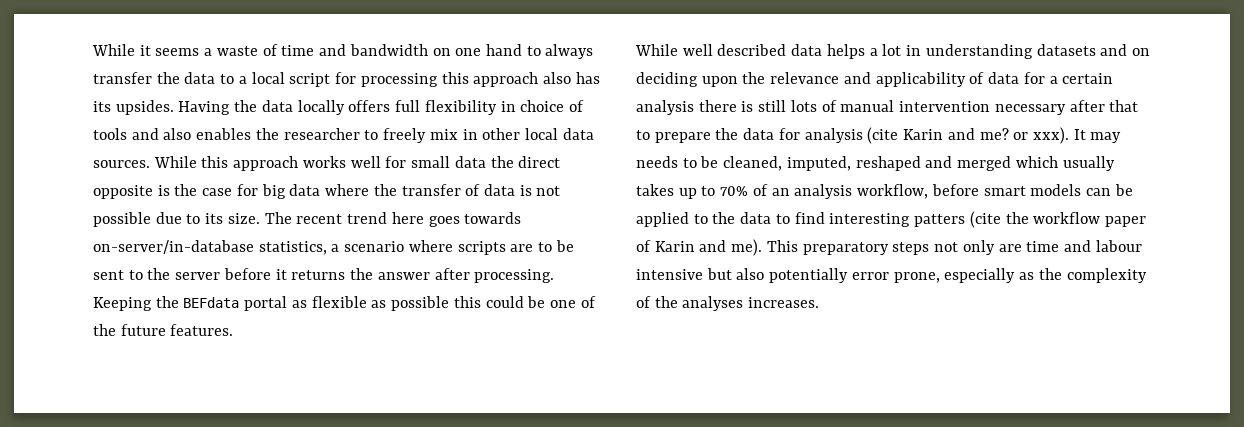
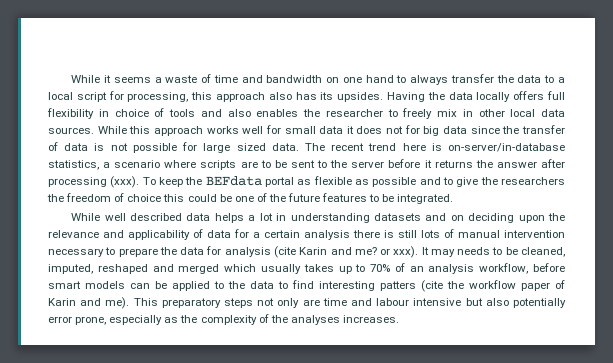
[360,73,438,87] processing -> [127,92,189,102] processing,
[490,156,561,168] [93,184,233,199] the direct opposite is the case -> [346,126,404,134] it does not
[325,184,370,196] where -> [470,126,500,134] since
[155,212,260,224] due to its size. -> [182,142,299,153] for large sized data.
[428,212,522,227] goes towards -> [431,143,442,151] is
[474,269,555,283] [93,297,152,311] processing. Keeping -> [48,176,183,188] processing (xxx). To keep
(450, 303) none -> [419,177,565,187] [47,193,162,202] and to give the researchers the freedom of choice
[170,324,234,336] features. -> [322,193,454,204] features to be integrated.
[1069,100,1139,112] after that -> (104, 252) none

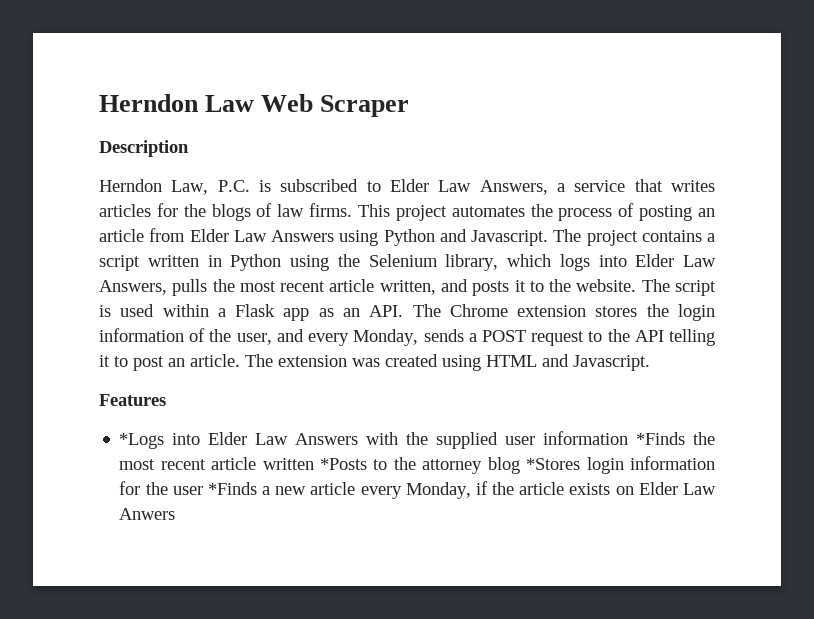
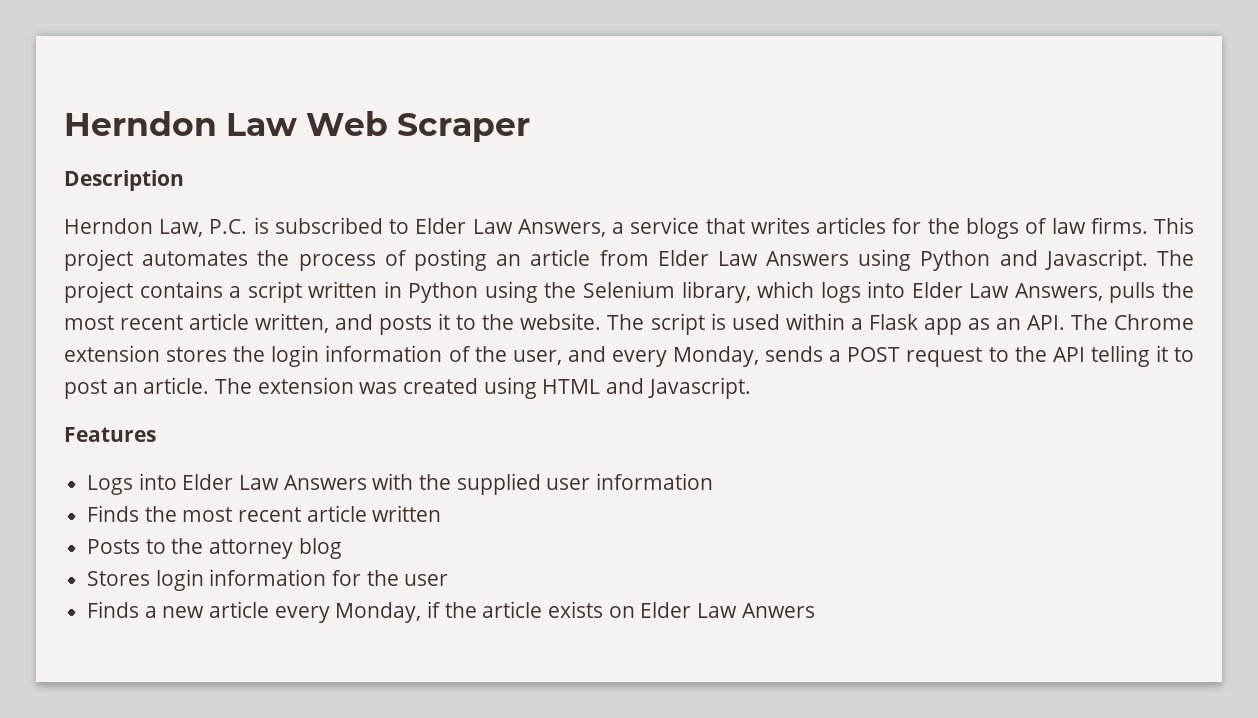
[119,433,165,449] *Logs -> [87,475,134,495] Logs
[636,432,686,445] *Finds -> [87,505,140,522] // Finds
[320,458,368,470] *Posts -> [87,539,141,554] // Posts
[526,458,581,470] *Stores -> [87,571,151,586] // Stores
[207,482,257,495] *Finds -> [87,601,140,618] // Finds

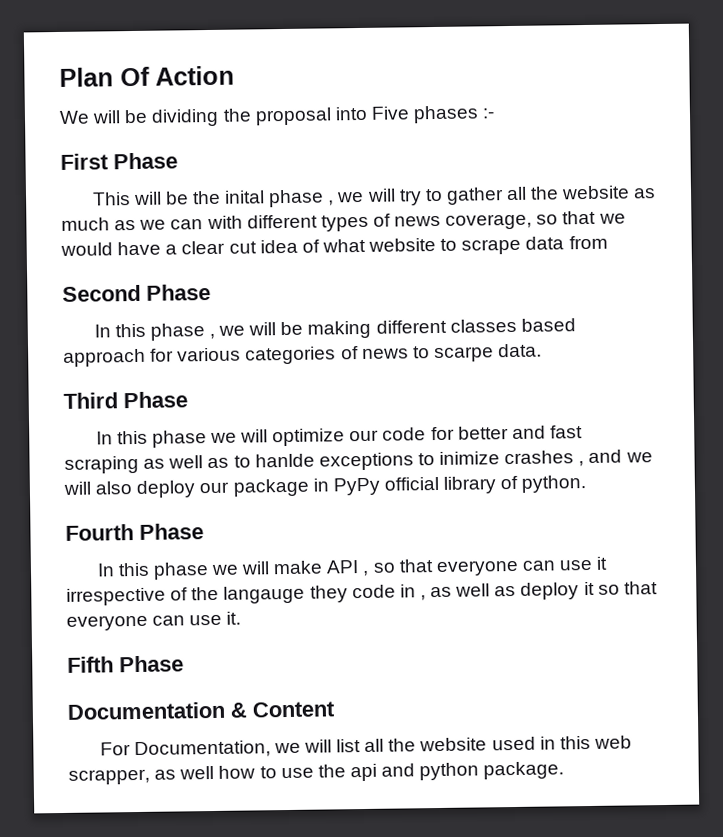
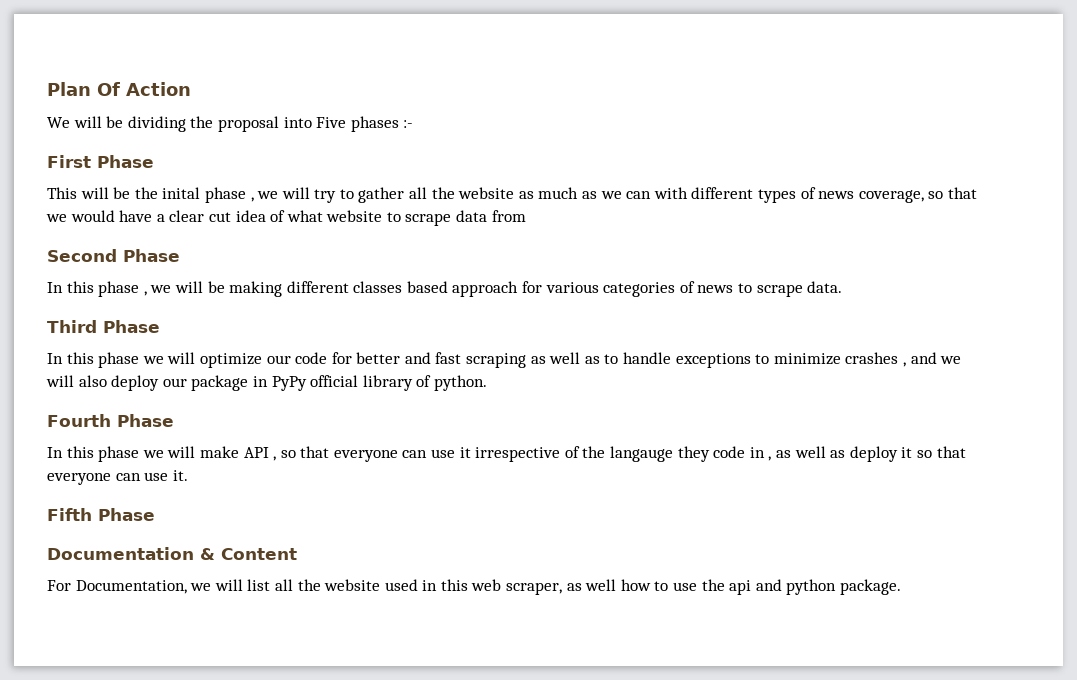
[433,346,494,363] scarpe -> [756,284,803,297] scrape
[254,453,315,468] hanlde -> [623,352,672,364] handle
[439,451,501,465] inimize -> [773,353,841,365] minimize
[68,768,150,785] scrapper, -> [506,582,563,595] scraper,

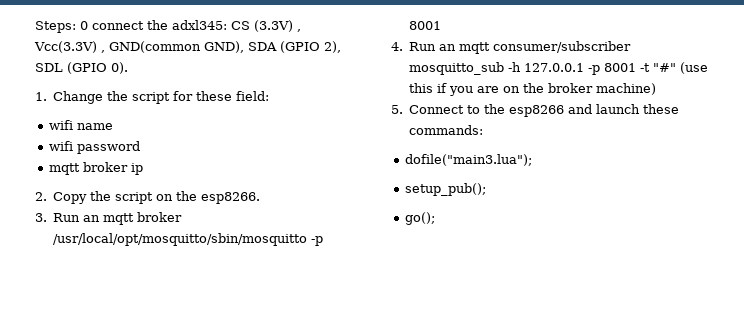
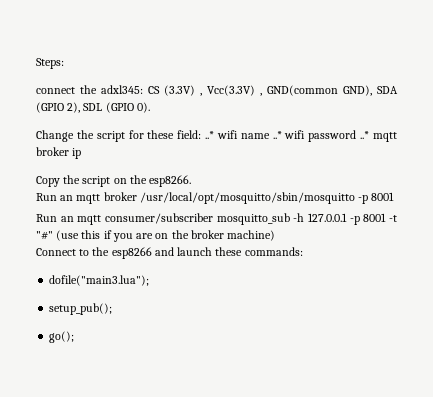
[80,21,88,30] 0 -> (64, 63) //
[35,92,47,101] 1. -> (150, 107) none
(270, 96) // -> [205,131,215,139] ..*
(113, 126) // -> [272,131,282,139] ..*
(140, 147) // -> [360,131,370,139] ..*
[35,192,47,201] 2. -> (82, 153) none
[35,213,47,222] 3. -> (192, 181) none
[391,42,403,51] 4. -> (395, 196) none
[391,105,403,114] 5. -> (276, 235) none

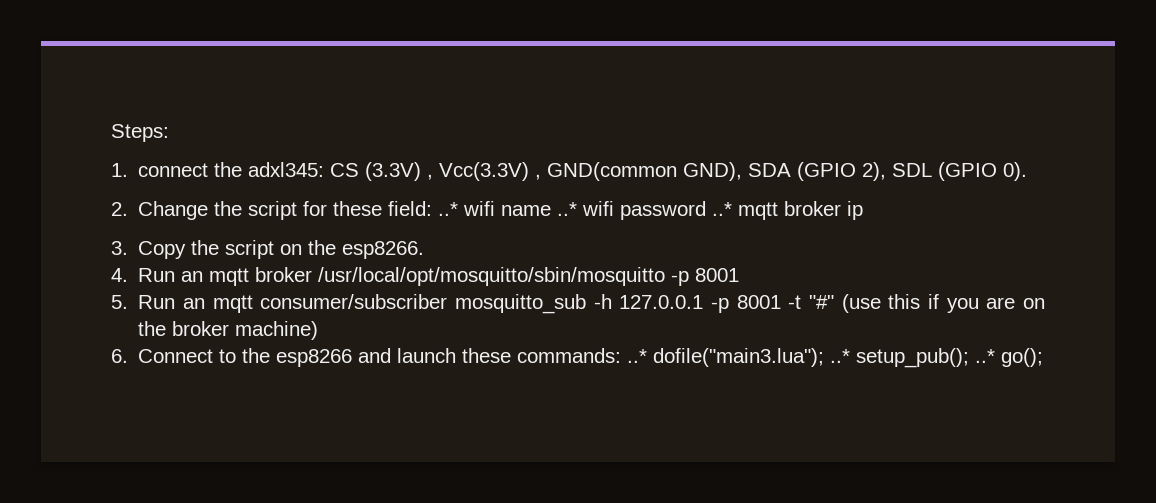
(64, 63) none -> [111,163,128,177] 1.
(150, 107) none -> [111,202,128,216] 2.
(82, 153) none -> [111,241,128,255] 3.
(192, 181) none -> [111,268,128,282] 4.
(395, 196) none -> [111,295,128,309] 5.
(276, 235) none -> [111,349,128,363] 6.
(303, 251) // -> [627,349,648,363] ..*
(150, 280) // -> [830,349,851,363] ..*
(113, 309) // -> [975,349,996,363] ..*

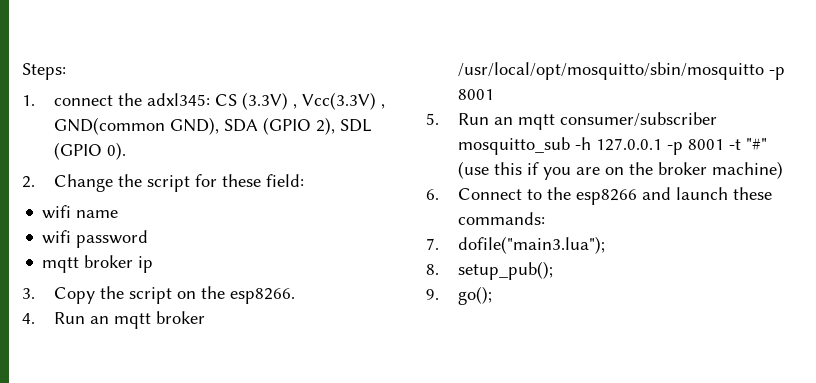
[438,202,459,216] ..* -> (304, 180) //
[557,202,578,216] ..* -> (119, 214) //
[712,202,733,216] ..* -> (149, 239) //
[627,349,648,363] ..* -> [426,238,439,250] // 7.
[830,349,851,363] ..* -> [426,264,439,275] // 8.
[975,349,996,363] ..* -> [426,289,439,300] // 9.

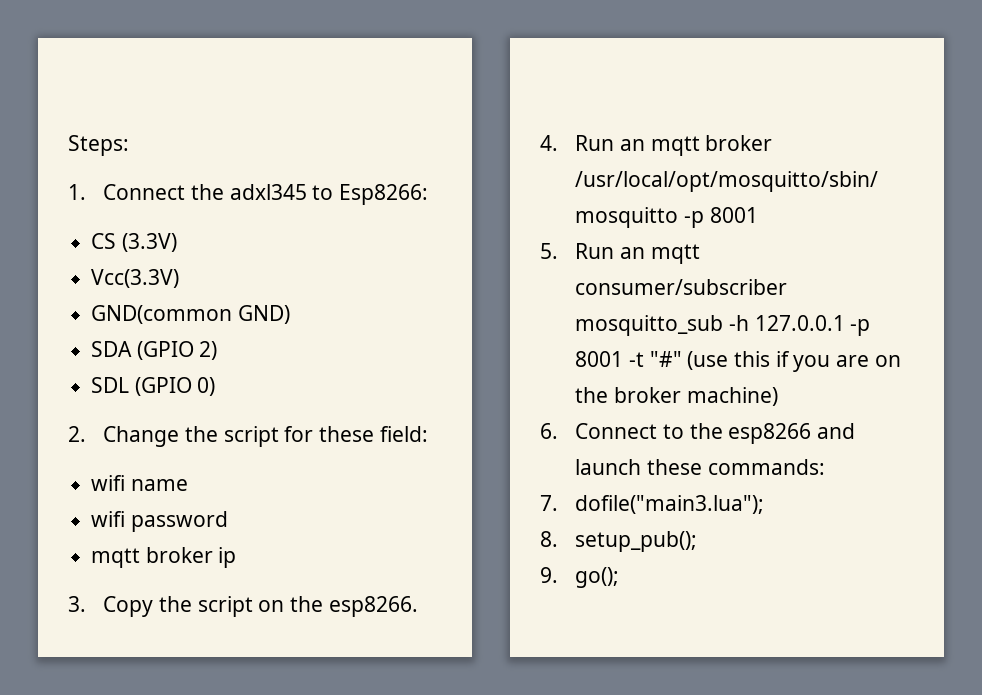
[53,93,210,106] connect the adxl345: -> [103,184,429,205] Connect the adxl345 to Esp8266: //
[292,104,297,109] , -> (177, 242) //
[380,104,385,109] [53,117,219,135] , GND(common GND), -> [91,305,290,324] // GND(common GND) //
[315,117,335,135] 2), -> [199,341,218,360] 2) //
[106,142,126,160] 0). -> [197,377,216,396] 0)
■ ■ ■ ■
Do not include pictures. Copy only the lines running from the line with "[391,42,403,51] 4. -> (395, 196) none" through the last line of the records, exactly as they appear.

[391,42,403,51] 4. -> (395, 196) none
[391,105,403,114] 5. -> (276, 235) none

(64, 63) none -> [111,163,128,177] 1.
(150, 107) none -> [111,202,128,216] 2.
(82, 153) none -> [111,241,128,255] 3.
(192, 181) none -> [111,268,128,282] 4.
(395, 196) none -> [111,295,128,309] 5.
(276, 235) none -> [111,349,128,363] 6.
(303, 251) // -> [627,349,648,363] ..*
(150, 280) // -> [830,349,851,363] ..*
(113, 309) // -> [975,349,996,363] ..*

[438,202,459,216] ..* -> (304, 180) //
[557,202,578,216] ..* -> (119, 214) //
[712,202,733,216] ..* -> (149, 239) //
[627,349,648,363] ..* -> [426,238,439,250] // 7.
[830,349,851,363] ..* -> [426,264,439,275] // 8.
[975,349,996,363] ..* -> [426,289,439,300] // 9.

[53,93,210,106] connect the adxl345: -> [103,184,429,205] Connect the adxl345 to Esp8266: //
[292,104,297,109] , -> (177, 242) //
[380,104,385,109] [53,117,219,135] , GND(common GND), -> [91,305,290,324] // GND(common GND) //
[315,117,335,135] 2), -> [199,341,218,360] 2) //
[106,142,126,160] 0). -> [197,377,216,396] 0)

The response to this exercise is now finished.